(Extracted information begins)
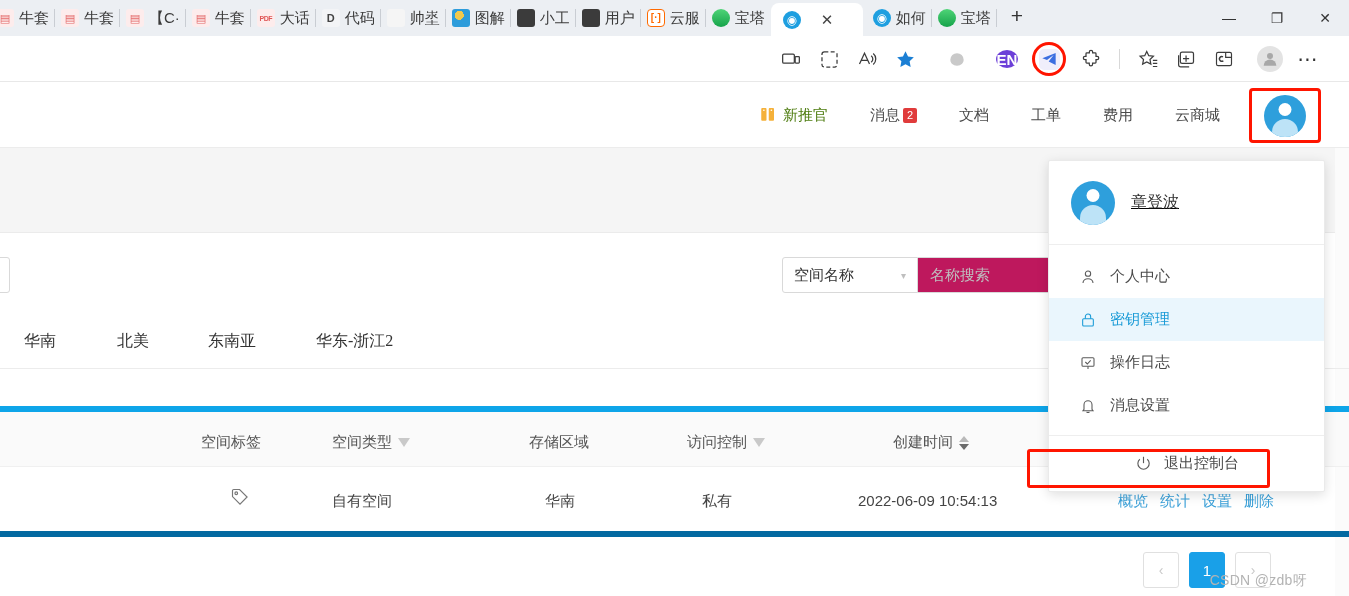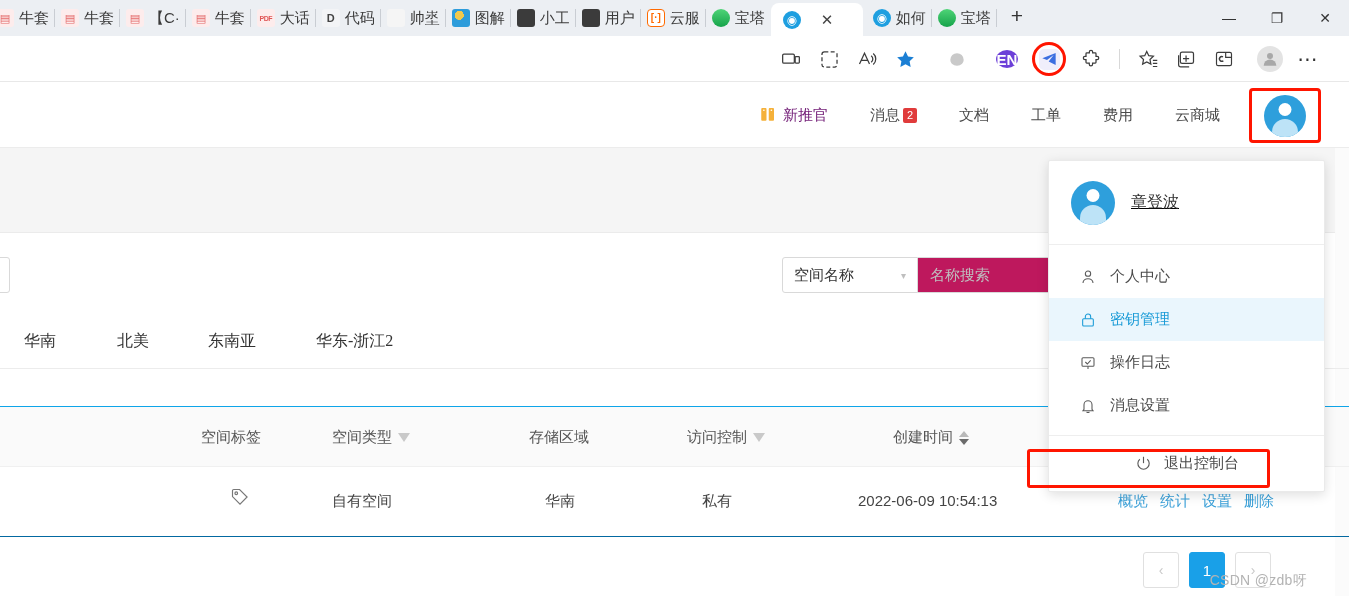--- a/index.html
+++ b/index.html
@@ -82,7 +82,7 @@
   }
   .site-nav { position:absolute; right: 28px; top:0; height: 65px; display:flex; align-items:center; gap: 0; }
   .nav-item { font-size: 15px; color: #4a4a4a; padding: 0 21px; white-space:nowrap; }
-  .nav-item.promo { color:#701a75; display:flex; align-items:center; gap:6px; padding-left: 0; }
+  .nav-item.promo { color:#4d7c0f; display:flex; align-items:center; gap:6px; padding-left: 0; }
   .badge-red { display:inline-block; background:#e03b3b; color:#fff; font-size:11px; line-height:1;
     padding: 2px 4px; border-radius:2px; margin-left: 3px; vertical-align: 1px;}
   .hdr-avatar-box {

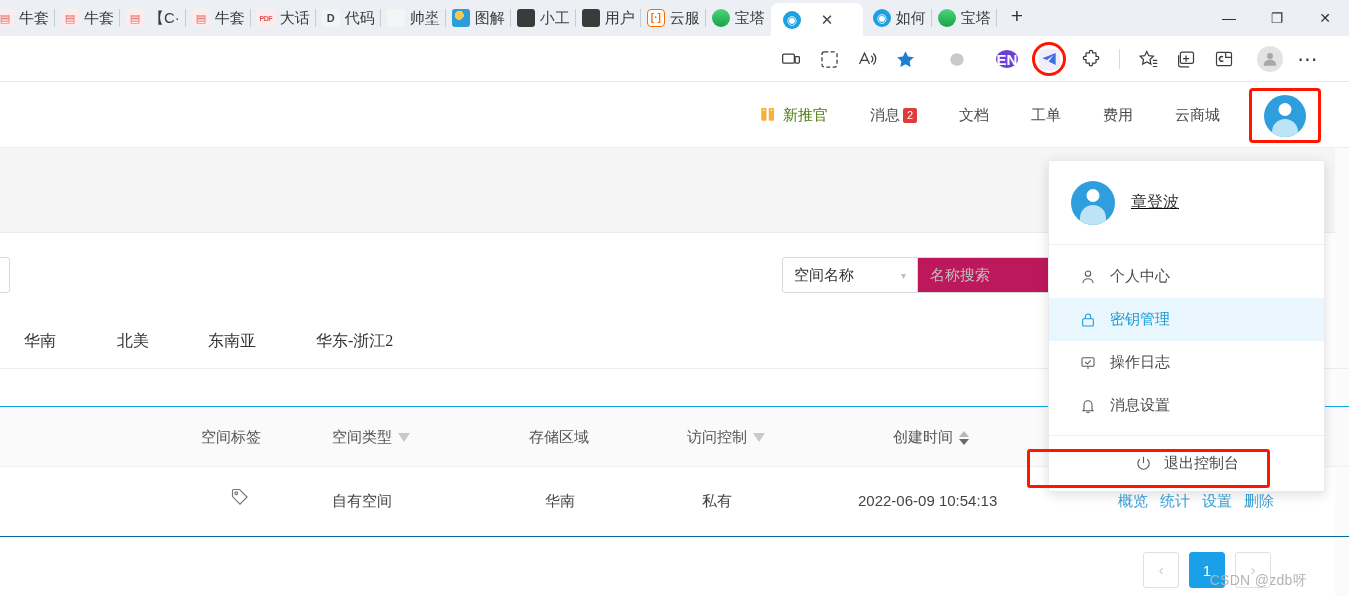--- a/index.html
+++ b/index.html
@@ -124,7 +124,7 @@
 
   .table-head {
     position:absolute; top: 406px; left:0; width:1349px; height: 61px;
-    background:#fafafa; border-top: 1px solid #0ea5e9; border-bottom:1px solid #f0f0f0;
+    background:#fafafa; border-top: 6px solid #0ea5e9; border-bottom:1px solid #f0f0f0;
   }
   .th { position:absolute; top: 21px; font-size: 15px; color:#555; display:flex; align-items:center; gap:6px; white-space:nowrap;}
   .funnel { width:0;height:0; border-left:6px solid transparent; border-right:6px solid transparent;

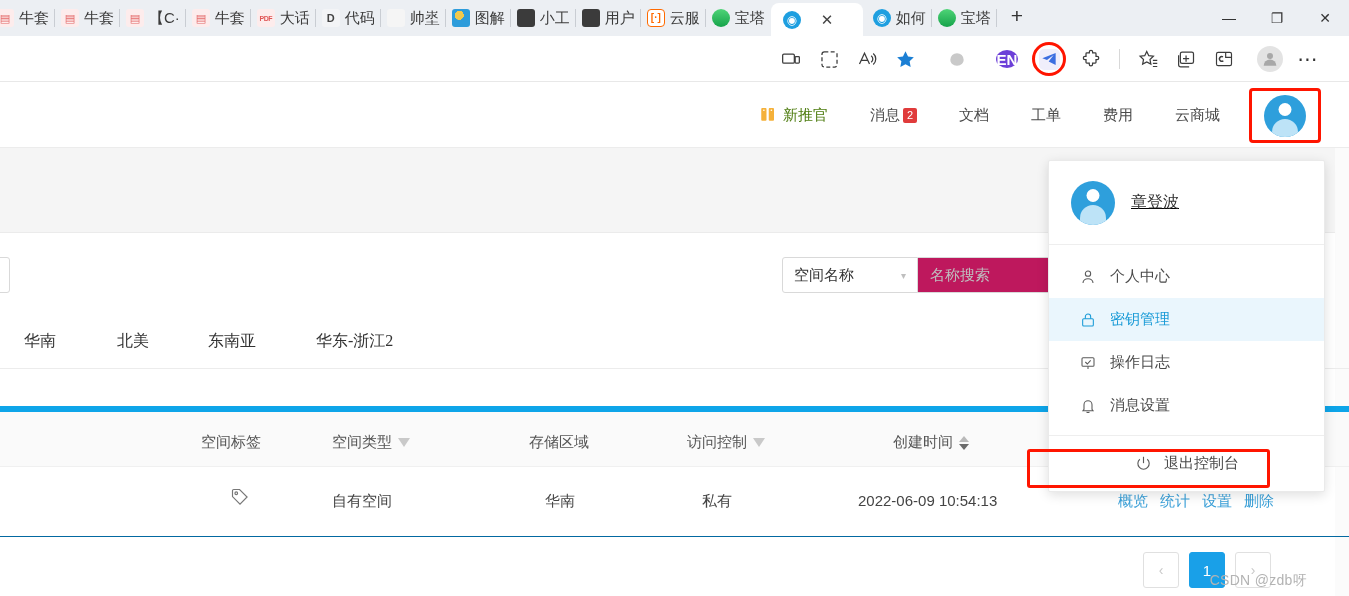--- a/index.html
+++ b/index.html
@@ -134,7 +134,7 @@
   .sorter .up { border-bottom:6px solid #b9b9b9; }
   .sorter .dn { border-top:6px solid #6b6b6b; }
 
-  .table-row { position:absolute; top: 467px; left:0; width:1349px; height: 70px; border-bottom:1px solid #0369a1; }
+  .table-row { position:absolute; top: 467px; left:0; width:1349px; height: 70px; border-bottom:6px solid #0369a1; }
   .td { position:absolute; top: 25px; font-size:15px; color:#444; white-space:nowrap; }
   .tag-glyph { font-size: 19px; color:#666; }
   .row-actions { position:absolute; top: 492px; font-size:15px; color:#3aa0d8; display:flex; gap:12px; }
(Extracted information ends)
### Requirement
If a line in the entries contains "right", copy it.

### Completed task
   .site-nav { position:absolute; right: 28px; top:0; height: 65px; display:flex; align-items:center; gap: 0; }
   .funnel { width:0;height:0; border-left:6px solid transparent; border-right:6px solid transparent;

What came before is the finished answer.